Joan Walsh, editor over at Salon, tried to play both sides and the top and the bottom of the fence, claiming that McCain’s “low-road” attacks were “appalling,” but acknowledging that charges of racism against McCain’s ad were spurious, but also refusing to admit that Obama was playing the race card because his comments “didn’t feel mainly about race,” but also noting that Obama made similar comments in June that were explicitly about race. One wonders how Walsh rose to the level editor when apparently no one ever told her the cardinal rule of essay writing: choose one, lucid argument and stick to it. But then again, that Walsh saw the Mitchell-Davis interview and walked away thinking “Andrea Mitchell pummeled Davis” shows you how well her judgments and conclusions can be trusted.

But it was Andy Romano, one of Newsweek’s many malarkey-spewing Obama shills, who wrote the funniest Obama Apologia of the day, playing dumb about the racial overtones of Obama’s remark (”What did Obama say? I asked myself.”) Hey, Andy? If you at twenty-some-odd years old heard Obama’s comments and didn’t put two-and-two together that he was referring to race, that does not bode well for your Ivy League alma mater or your powers of elucidation. Romano also argues that because McCain did not point out Obama’s use of the race card “the dozens of other times Obama expressed similar sentiments” then McCain’s couldn’t have been upset about it. Or *gasp* maybe McCain finally got fed up?

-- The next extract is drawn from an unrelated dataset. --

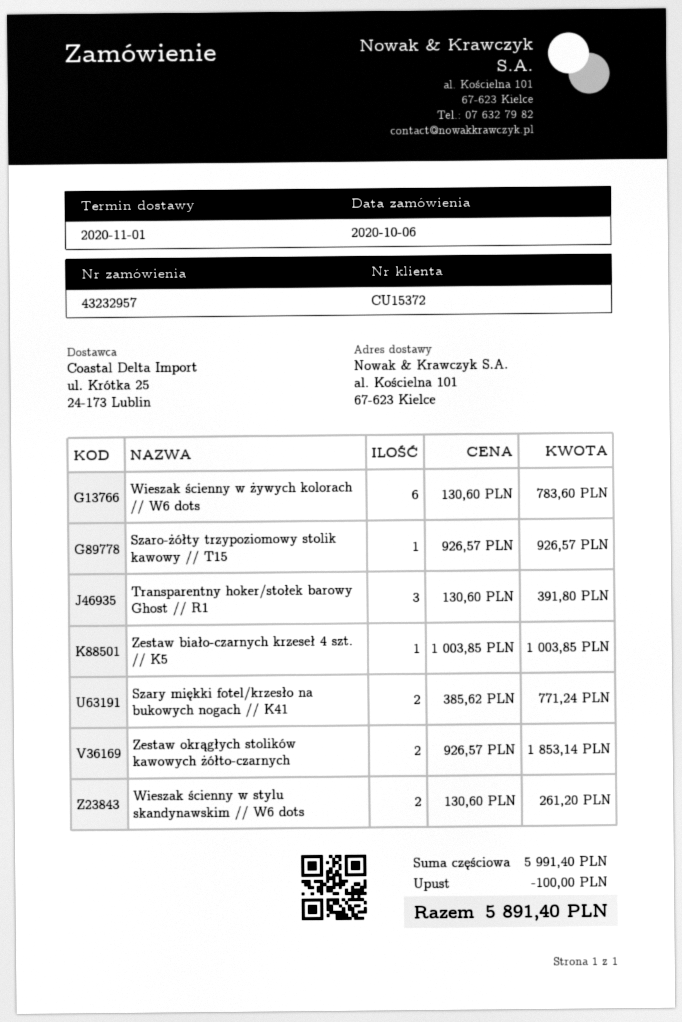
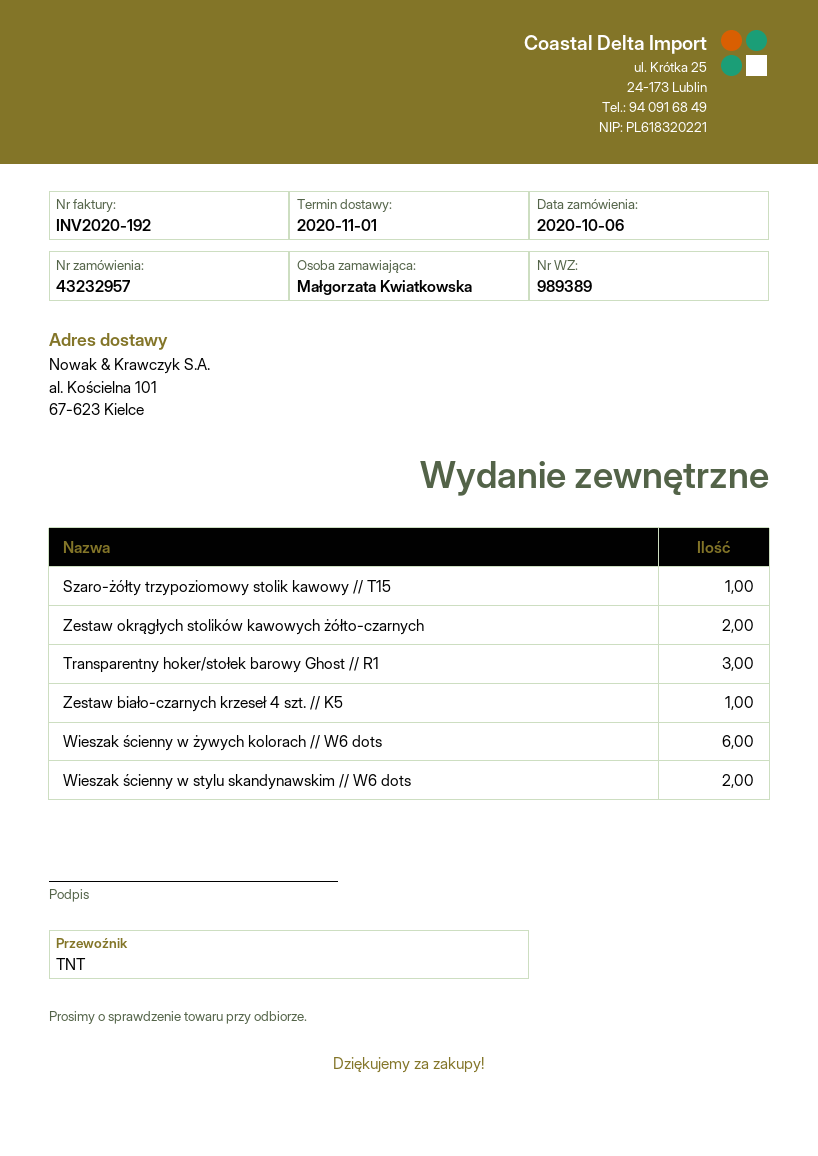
Szary miękki fotel/krzesło na bukowych nogach // K41: 2 -> none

Todd, Walsh, and Romano among other Obama media apologists all ended up with egg on their faces when ABC reported Friday morning that the Obama campaign flip-flopped — shocker — and finally admitted that Obama’s ‘dollar bill’ remarks did, in fact, refer to his race. [UPDATE: Later on Friday, the Obama camp walked away from Obama's 'dollar bill' statements completely. So much for innocuous, Mr. Todd?]

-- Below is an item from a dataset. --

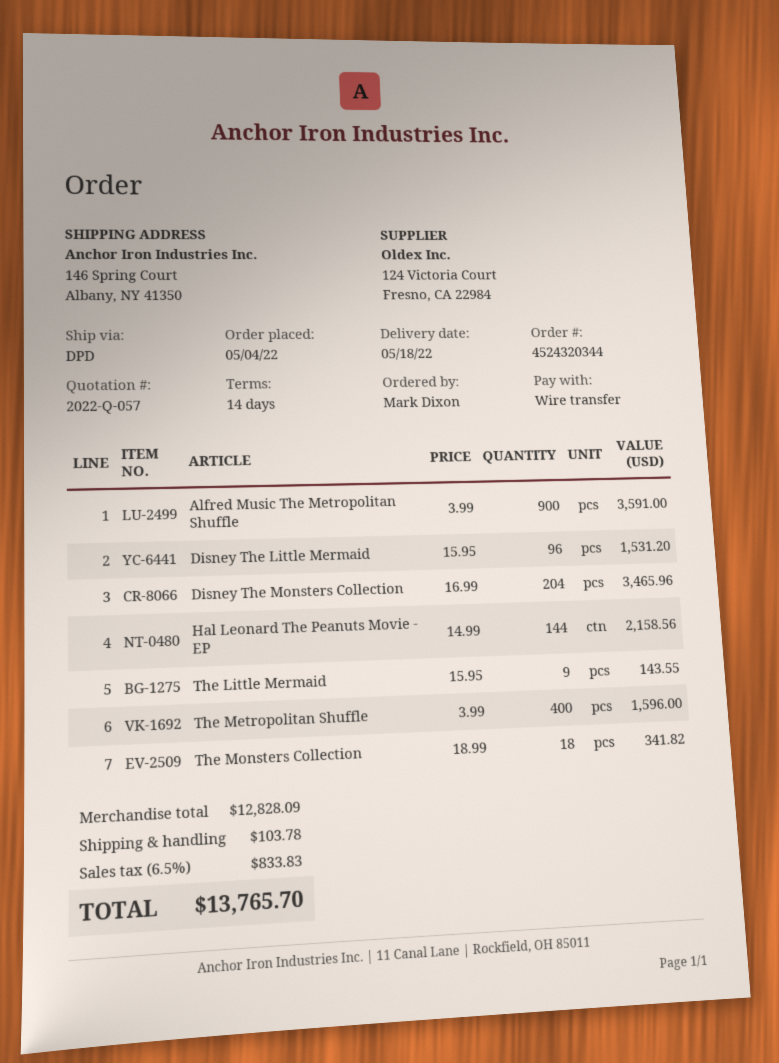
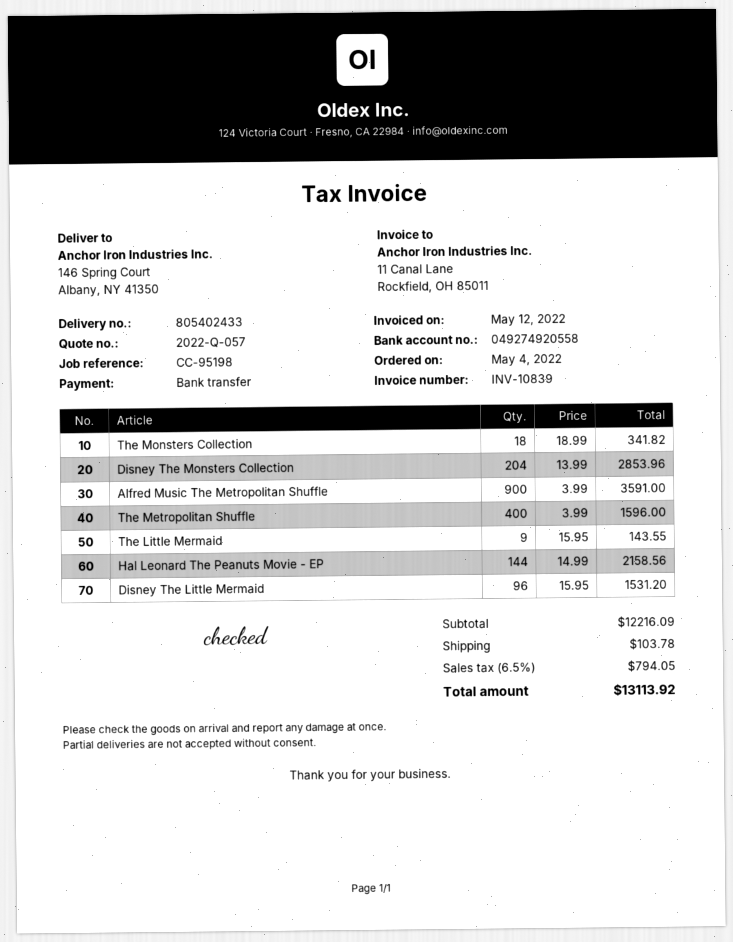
Disney The Monsters Collection: 204 x 16.99 = 3465.96 -> 204 x 13.99 = 2853.96
subtotal: 12828.09 -> 12216.09
tax: 6.5% = 833.83 -> 6.5% = 794.05
total: 13765.70 -> 13113.92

Ha. Who hires these people?

Meanwhile, Clinton Democrats — reminded of their woes during the Obama-initiated race wars of the primary season — were loving it. In a nod to them, McCain aide Steve Schmidt told Politico that they, unlike Hillary, would not be timid about hitting back hard on Obama’s ‘leaked’ race memos and race games that saw too much of the primary season “consumed by racially charged gaffes and allegations” and “ultimately diminished” Mrs. Clinton. Calling Bill Clinton a “force for unity” on race, Schmidt noted “we knew it was coming in our direction because they did it against a President of the United State of their own party.”

Proof that President Clinton — whose denunciations of Obama’s use of the race card earlier this year fell on deaf ears — was somewhere smiling came from a carefully-worded statement of neutrality (or a defense of McCain, depending on how you read it) from Hillary’s communications director Howard Wolfson: “I think the McCain camp watched our primary on the Democratic side very carefully…They heard something that Senator Obama said and they felt they had to respond quickly to make sure that nobody got the impression that they were engaged in those kind of racial politics.”

In other words, Hillary should have responded much earlier to Obama’s nasty, shameless use of the race card against her.

I can’t disagree.

With everybody, including nervous Democrats, wondering lately why Obama cannot break out a big lead over McCain in the polls, it’s good for McCain that he learned Hillary’s hard lessons early. And good riddance to the Obama race card. You got caught with your racist pants down and got called out; hardy, har-har.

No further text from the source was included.